Your response should contain exactly the lines running from the one with "margin-top: 16px ->" to the end of the data below, both included, and no pictures.

Records for this task section start

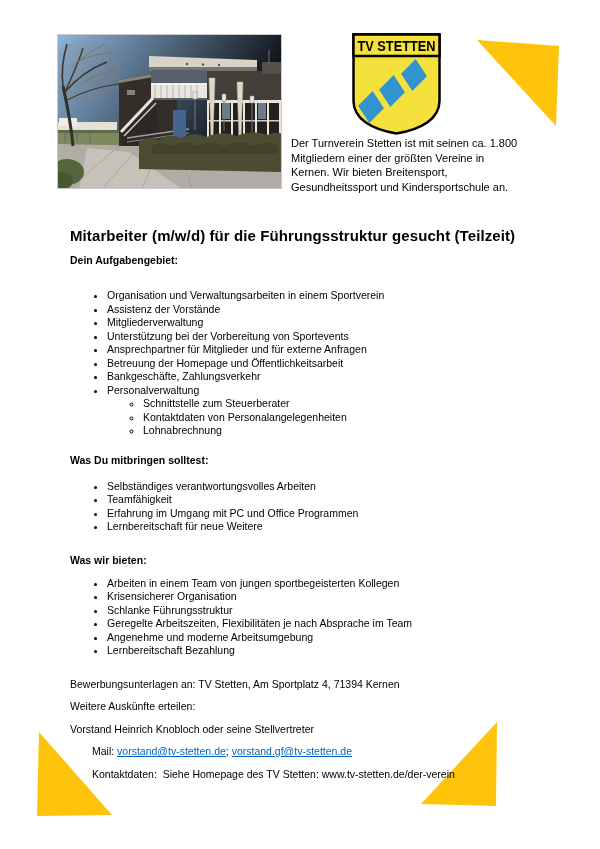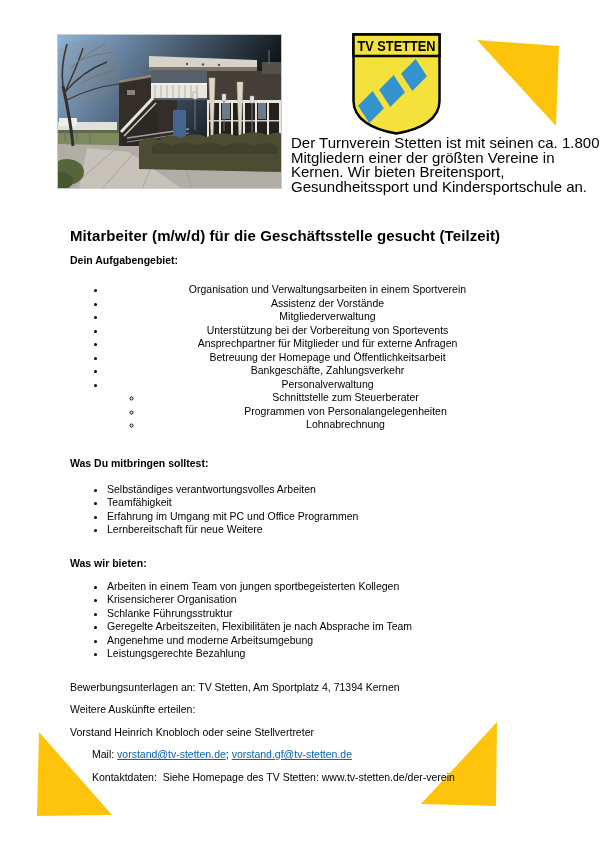"Der Turnverein Stetten ist mit" .intro { font-size: 15px -> 11px }
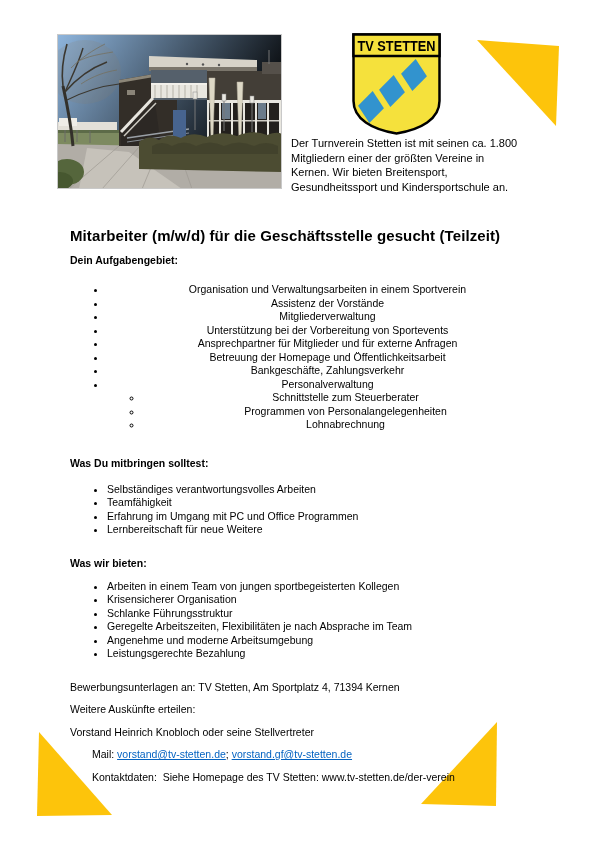"Mitarbeiter (m/w/d) für die" h1 { text: Geschäftsstelle -> Führungsstruktur }
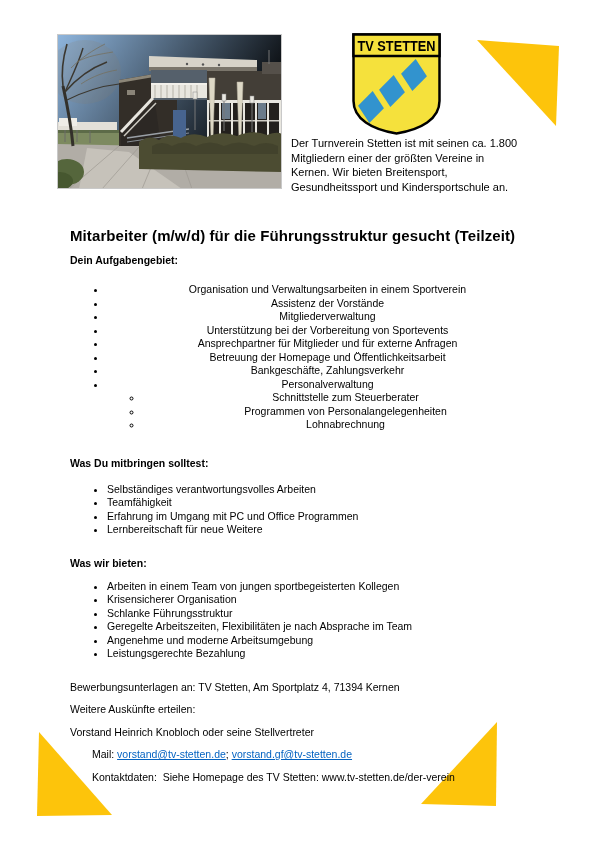"Organisation und Verwaltungsarbeiten in" ul.ul-1 { margin-top: 16px -> 22px; text-align: center -> none }
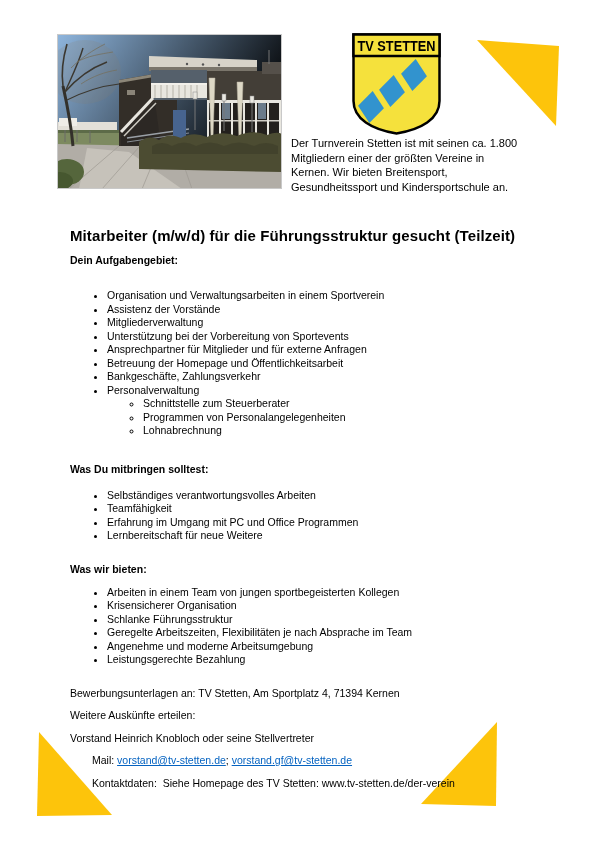"Programmen von Personalangelegenheiten" span { text: Programmen -> Kontaktdaten }
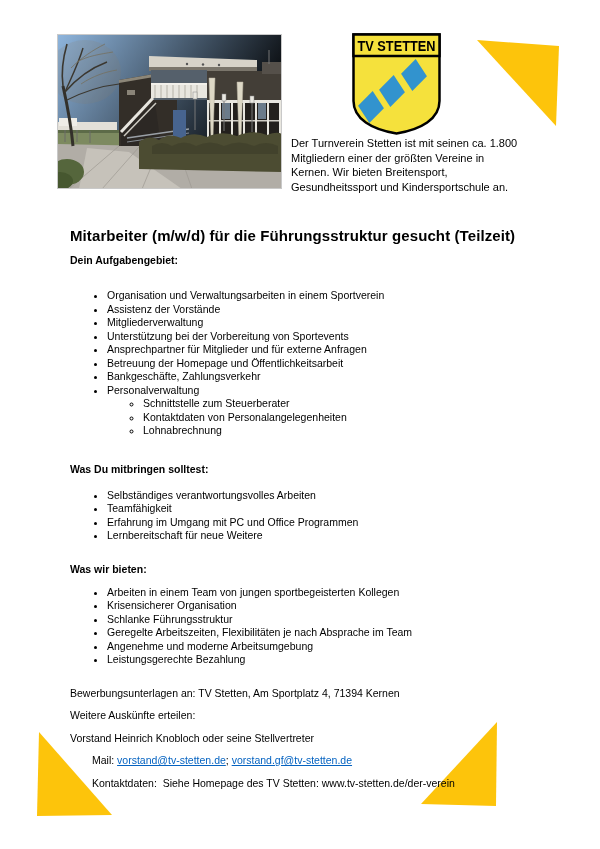"Was Du mitbringen solltest:" .sec-2 { margin: 25px 0 0 -> 16px 0 0 }
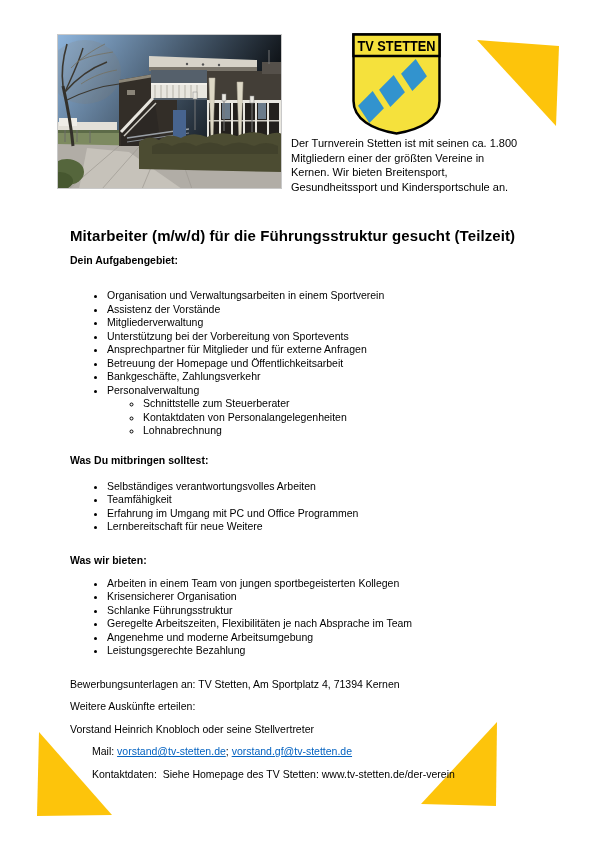"Leistungsgerechte Bezahlung" span { text: Leistungsgerechte -> Lernbereitschaft }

Records for this task section end

* **Solution to this exercise**:
"Organisation und Verwaltungsarbeiten in" ul.ul-1 { margin-top: 16px -> 22px; text-align: center -> none }
"Programmen von Personalangelegenheiten" span { text: Programmen -> Kontaktdaten }
"Was Du mitbringen solltest:" .sec-2 { margin: 25px 0 0 -> 16px 0 0 }
"Leistungsgerechte Bezahlung" span { text: Leistungsgerechte -> Lernbereitschaft }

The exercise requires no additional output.